> [To do]
Examine the data below and state how many lines contain "span", offering no other words.

[Collected data entries]
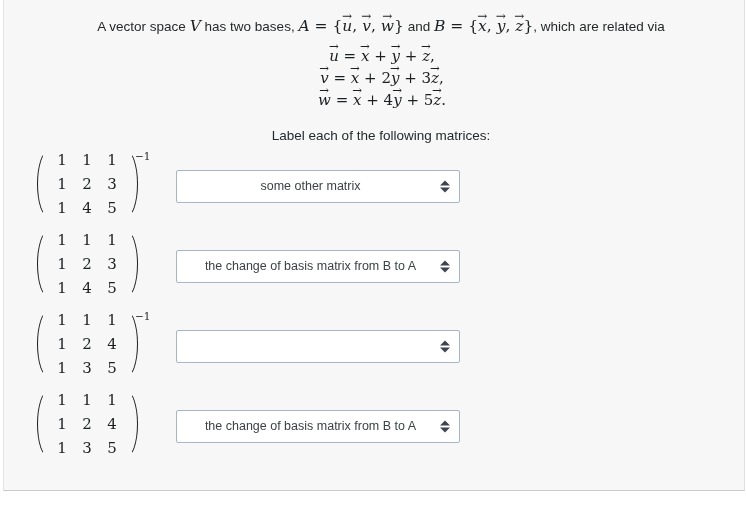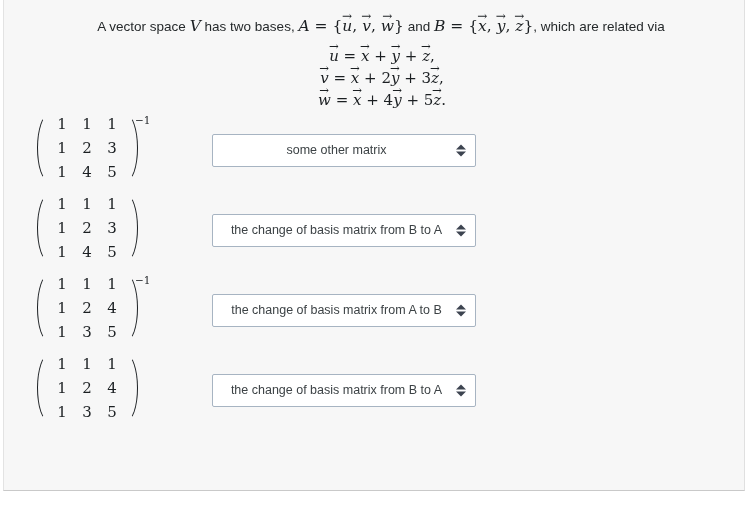--- a/index.html
+++ b/index.html
@@ -222,6 +222,7 @@
       </div>
     </div>
 
+    <div class="prose label-line">Label each of the following matrices:</div>
 
     <div>
 

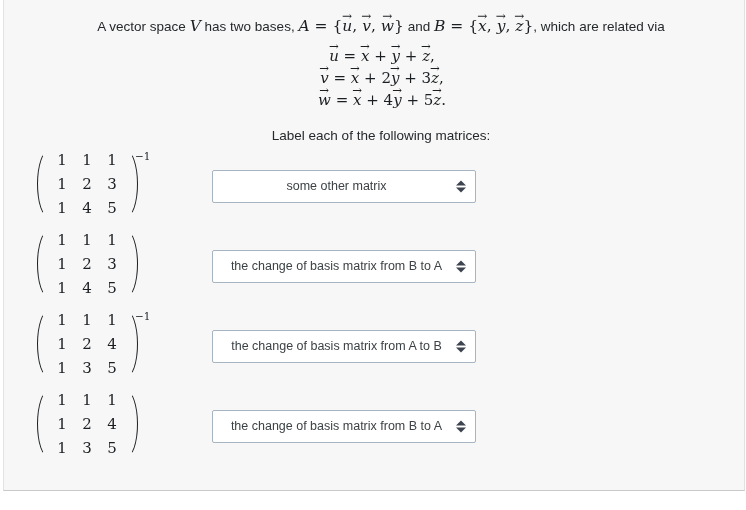--- a/index.html
+++ b/index.html
@@ -155,7 +155,7 @@
   }
   .sel {
     position: relative;
-    width: 264px;
+    width: 284px;
     height: 33px;
     background: #ffffff;
     border: 1px solid #a7b4c2;
@@ -165,7 +165,6 @@
     align-items: center;
     overflow: hidden;
     cursor: pointer;
-    margin-left: 36px;
   }
   .sel-text {
     font-family: "Liberation Sans", sans-serif;

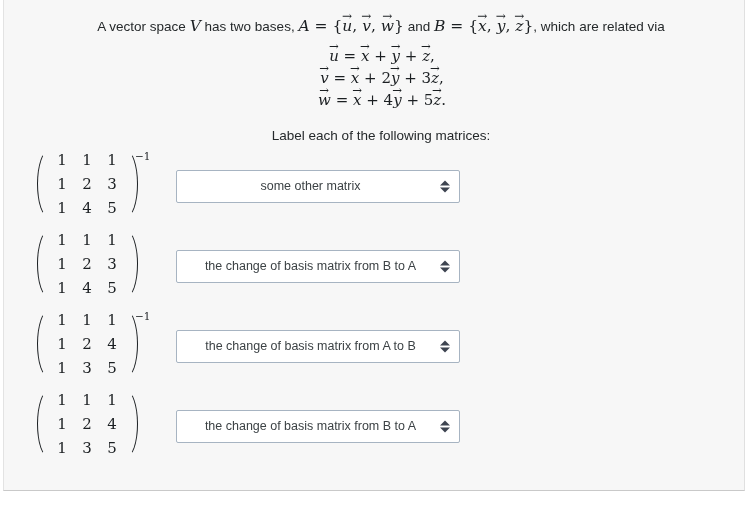--- a/index.html
+++ b/index.html
@@ -306,7 +306,6 @@
         </div>
         <div class="select-holder">
           <div class="sel">
-            <span class="sel-text">the change of basis matrix from A to B</span>
             <span class="sel-arrow">
                 <i class="up"></i>
                 <i class="down"></i>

> [Result of this task]
2